▶ [ABOUT THIS TASK]
The material below contains a line with "[232,550,293,568] <TODO> ->" and a line with "(1133, 156) none". Copy exactly those two lines and all lines between them.

▶ [DATA PROVIDED]
□ □ □ □ □

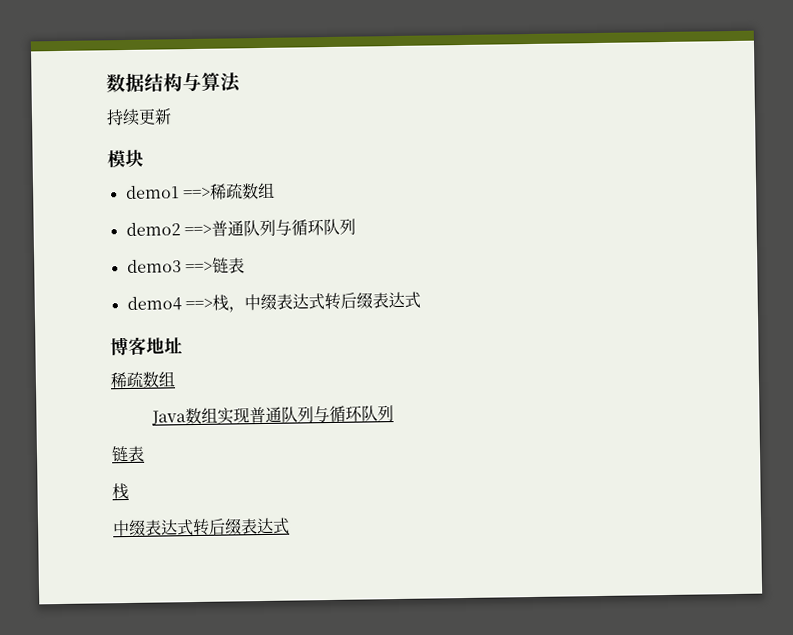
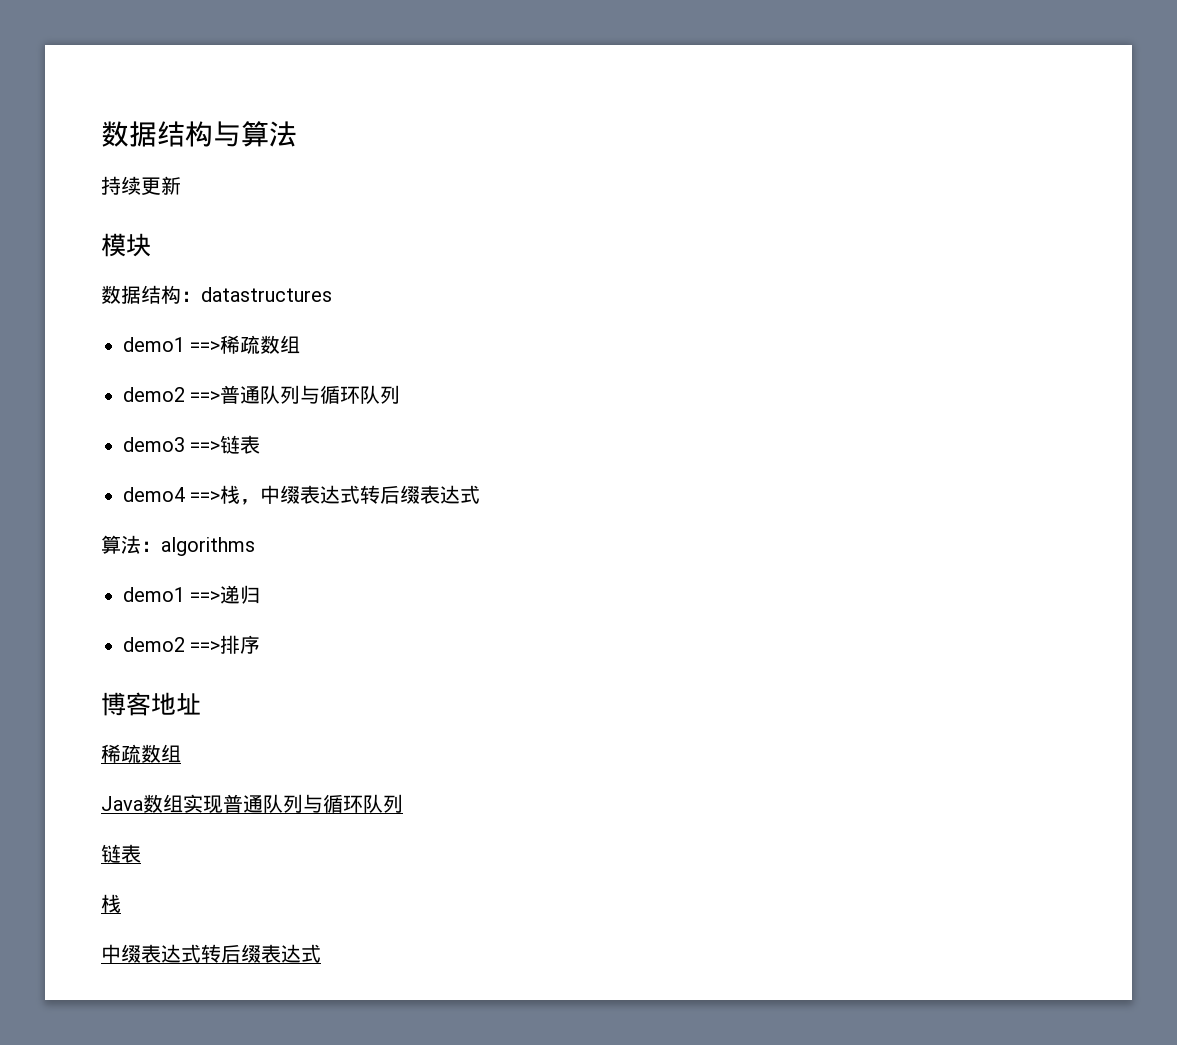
(144, 158) none -> [101,285,332,304] // 数据结构：datastructures
(421, 299) none -> [101,535,255,556] [123,585,261,604] [123,635,261,654] // 算法：algorithms // demo1 ==>递归 // demo2 ==>排序

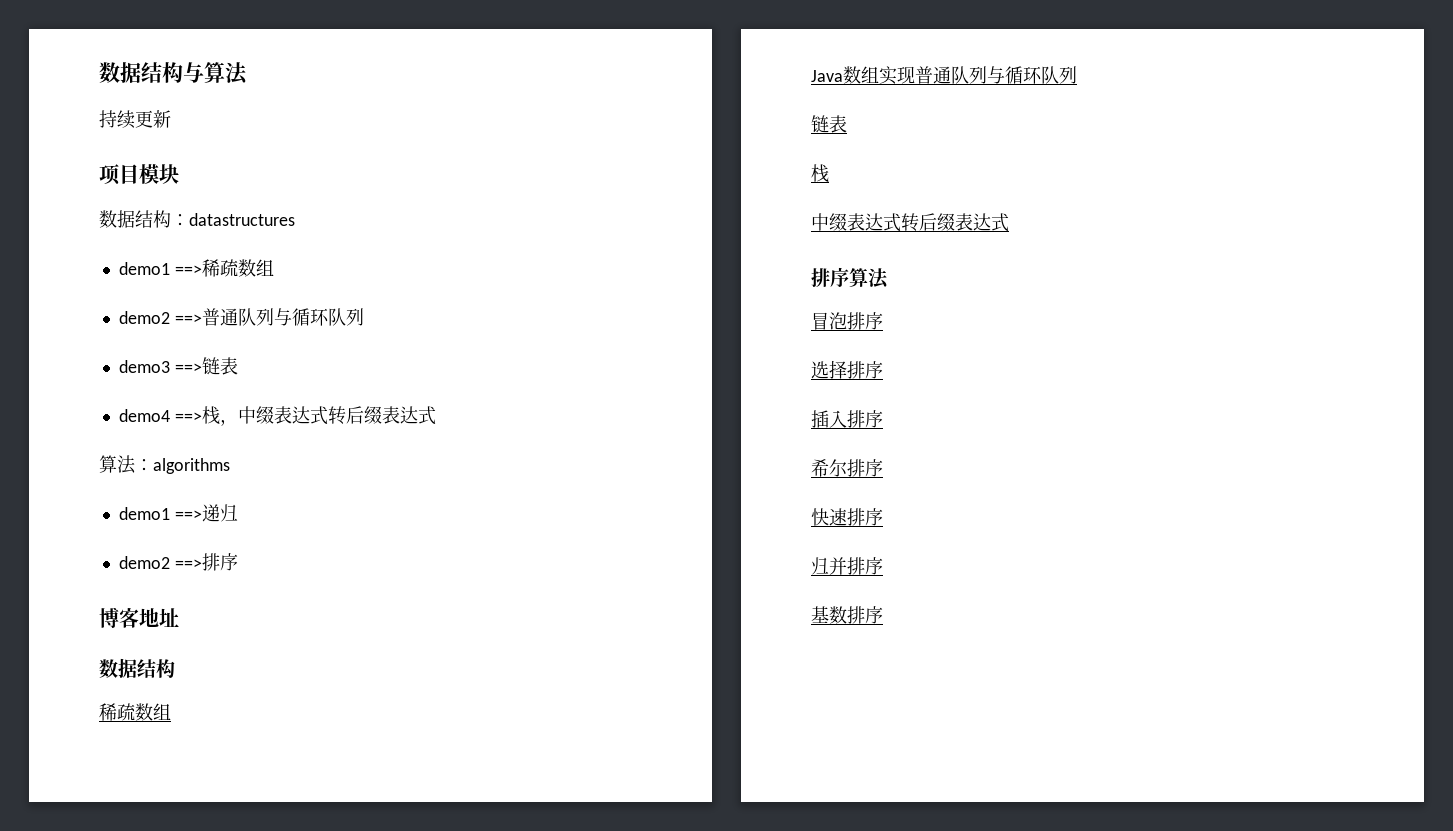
(181, 185) none -> [99,164,139,185] 项目
(201, 704) none -> [99,658,175,678] // 数据结构
(321, 953) none -> [811,267,889,289] [811,312,883,330] [811,360,883,379] [811,410,883,428] [811,459,883,477] [811,508,883,526] [811,557,883,575] [811,606,883,624] // 排序算法 // 冒泡排序 // 选择排序 // 插入排序 // 希尔排序 // 快速排序 // 归并排序 // 基数排序

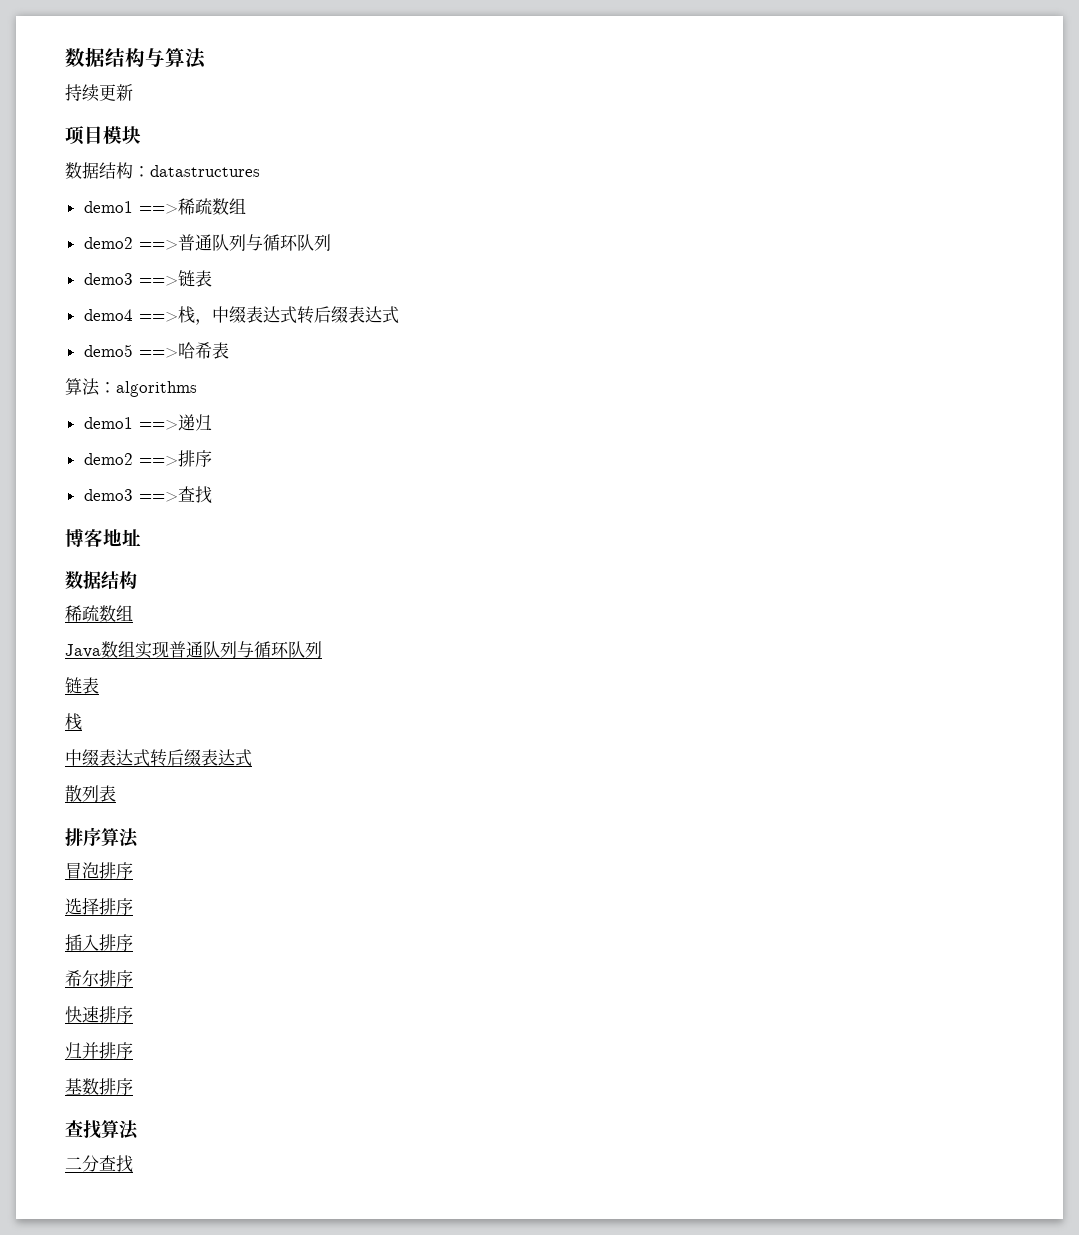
(436, 415) none -> [83,342,229,359] // demo5 ==>哈希表
(238, 562) none -> [83,486,212,504] // demo3 ==>查找
(1009, 222) none -> [65,785,116,802] // 散列表
(883, 615) none -> [65,1120,139,1140] [65,1155,133,1173] // 查找算法 // 二分查找

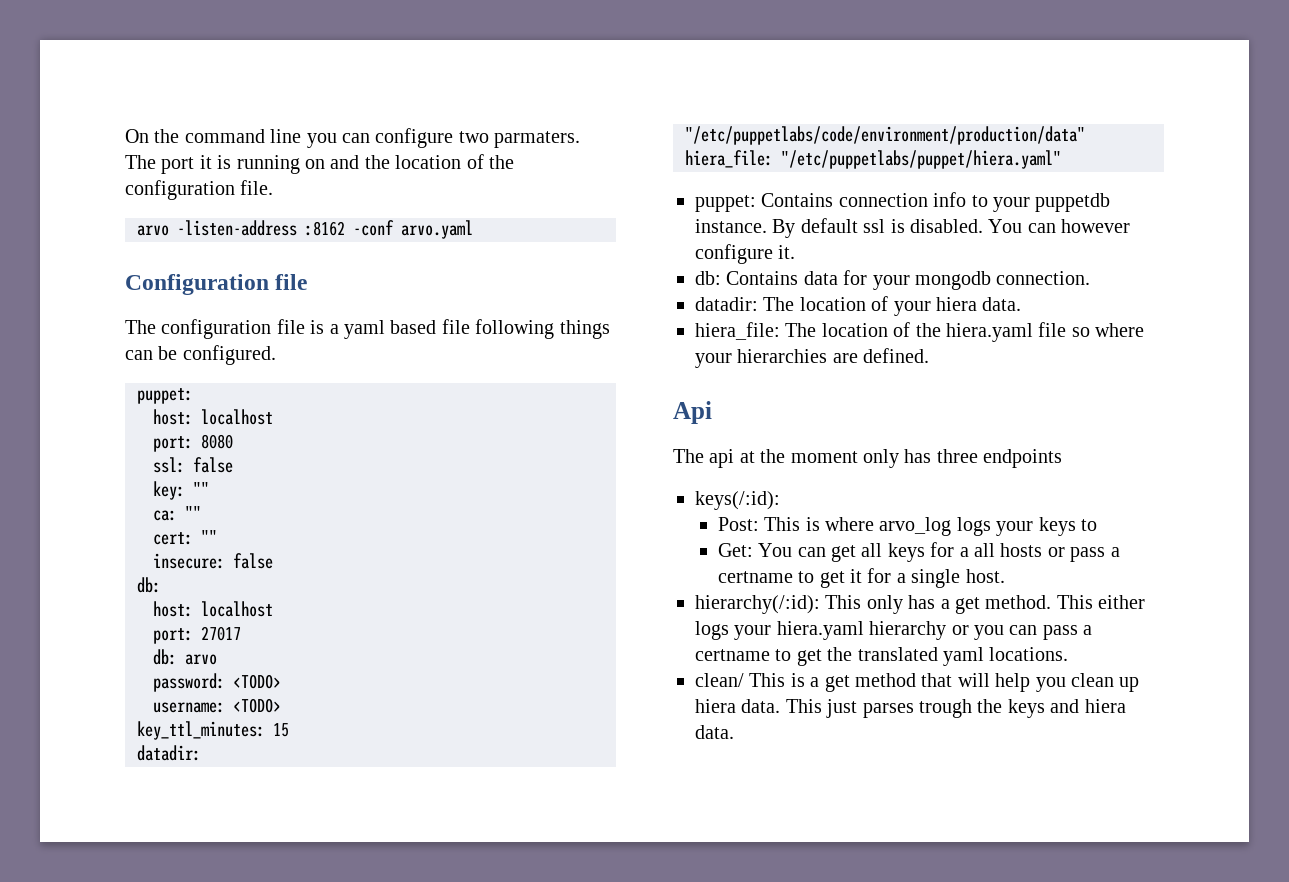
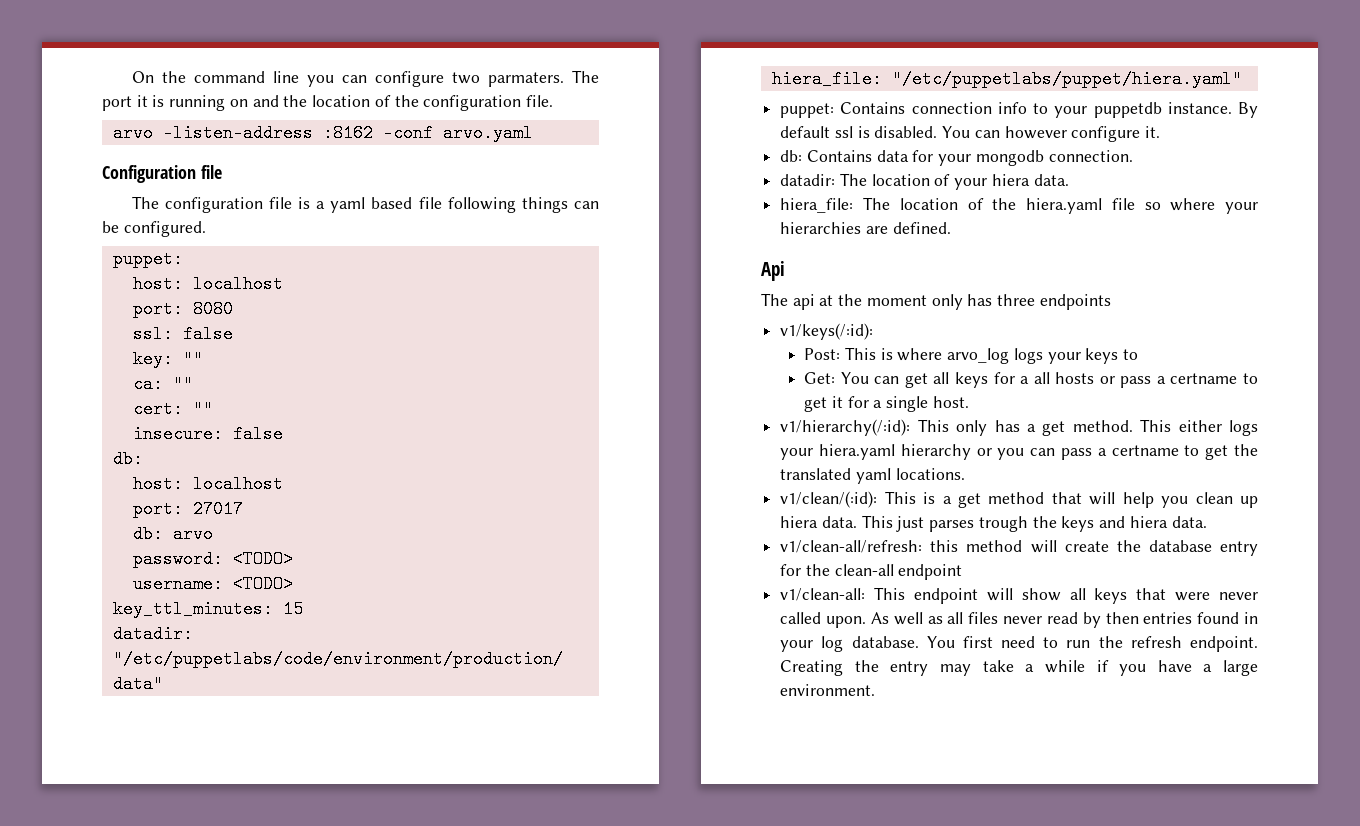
[695,491,780,510] keys(/:id): -> [780,323,874,340] v1/keys(/:id):
[695,595,820,614] hierarchy(/:id): -> [780,419,911,436] v1/hierarchy(/:id):
[695,673,744,687] clean/ -> [780,491,878,508] v1/clean/(:id):
(734, 732) none -> [780,540,1258,556] [780,564,963,580] [780,587,1258,604] [780,612,1258,628] [780,636,1258,652] [780,660,1258,676] [780,684,876,696] // v1/clean-all/refresh: this method will create the database entry for the clean-all endpoint // v1/clean-all: This endpoint will show all keys that were never called upon. As well as all files never read by then entries found in your log database. You first need to run the refresh endpoint. Creating the entry may take a while if you have a large environment.

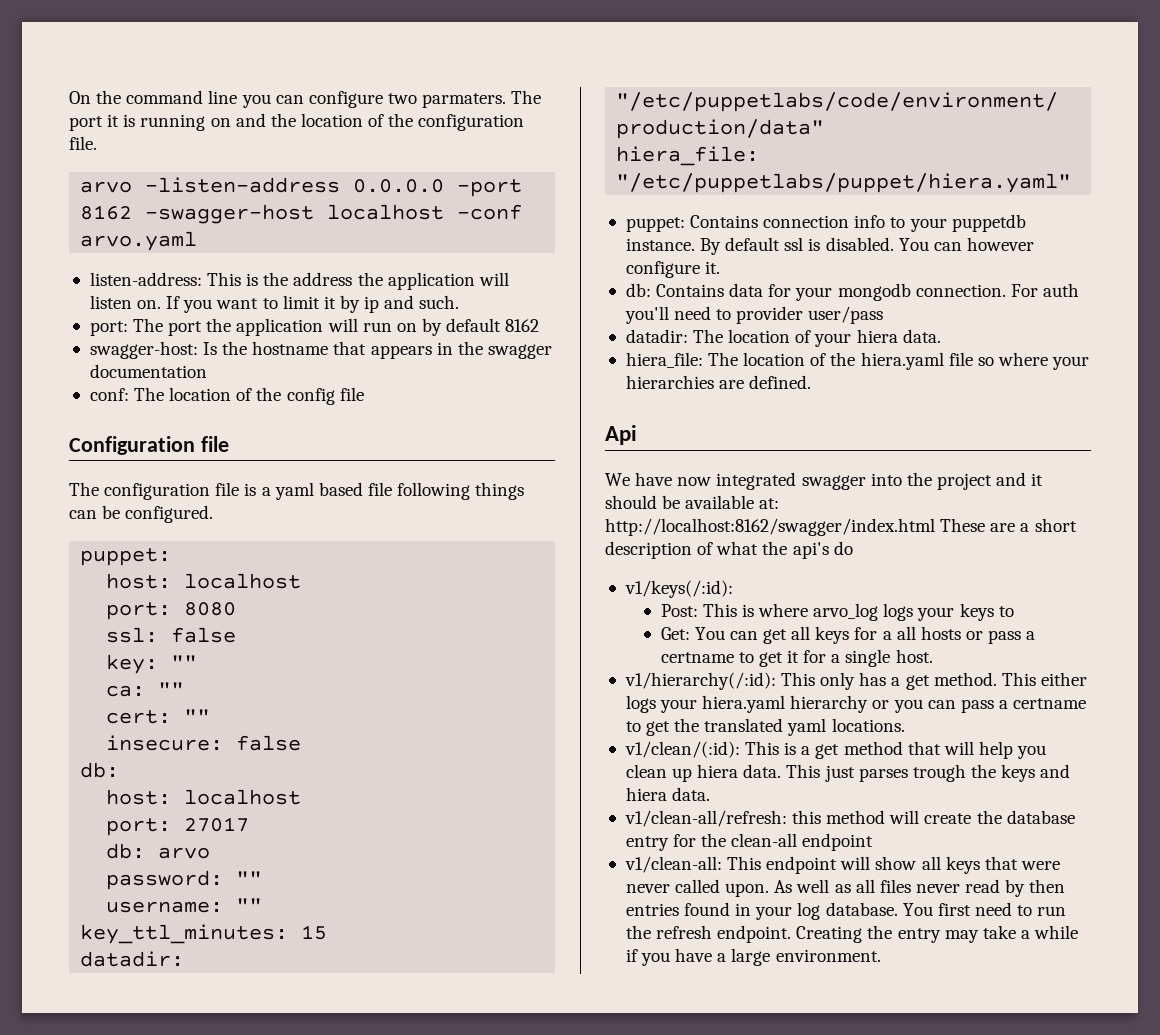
[322,124,533,142] :8162 -conf arvo.yaml -> [353,179,523,197] [80,204,523,224] [80,231,198,251] [89,272,509,290] [89,295,460,313] [89,318,540,336] [89,341,552,359] [89,364,207,378] [89,387,364,405] 0.0.0.0 -port 8162 -swagger-host localhost -conf arvo.yaml // listen-address: This is the address the application will listen on. If you want to limit it by ip and such. // port: The port the application will run on by default 8162 // swagger-host: Is the hostname that appears in the swagger documentation // conf: The location of the config file
[232,550,293,568] <TODO> -> [236,871,263,885] ""
[232,575,293,593] <TODO> -> [236,898,263,912] ""
(1133, 156) none -> [1010,283,1079,297] [624,306,884,324] For auth you'll need to provider user/pass
[761,293,1111,310] The api at the moment only has three endpoints -> [605,472,1044,490] [605,495,780,509] [605,518,1077,536] [605,541,853,559] We have now integrated swagger into the project and it should be available at: http://localhost:8162/swagger/index.html These are a short description of what the api's do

□ □ □ □ □

▶ [THE ANSWER]
[232,550,293,568] <TODO> -> [236,871,263,885] ""
[232,575,293,593] <TODO> -> [236,898,263,912] ""
(1133, 156) none -> [1010,283,1079,297] [624,306,884,324] For auth you'll need to provider user/pass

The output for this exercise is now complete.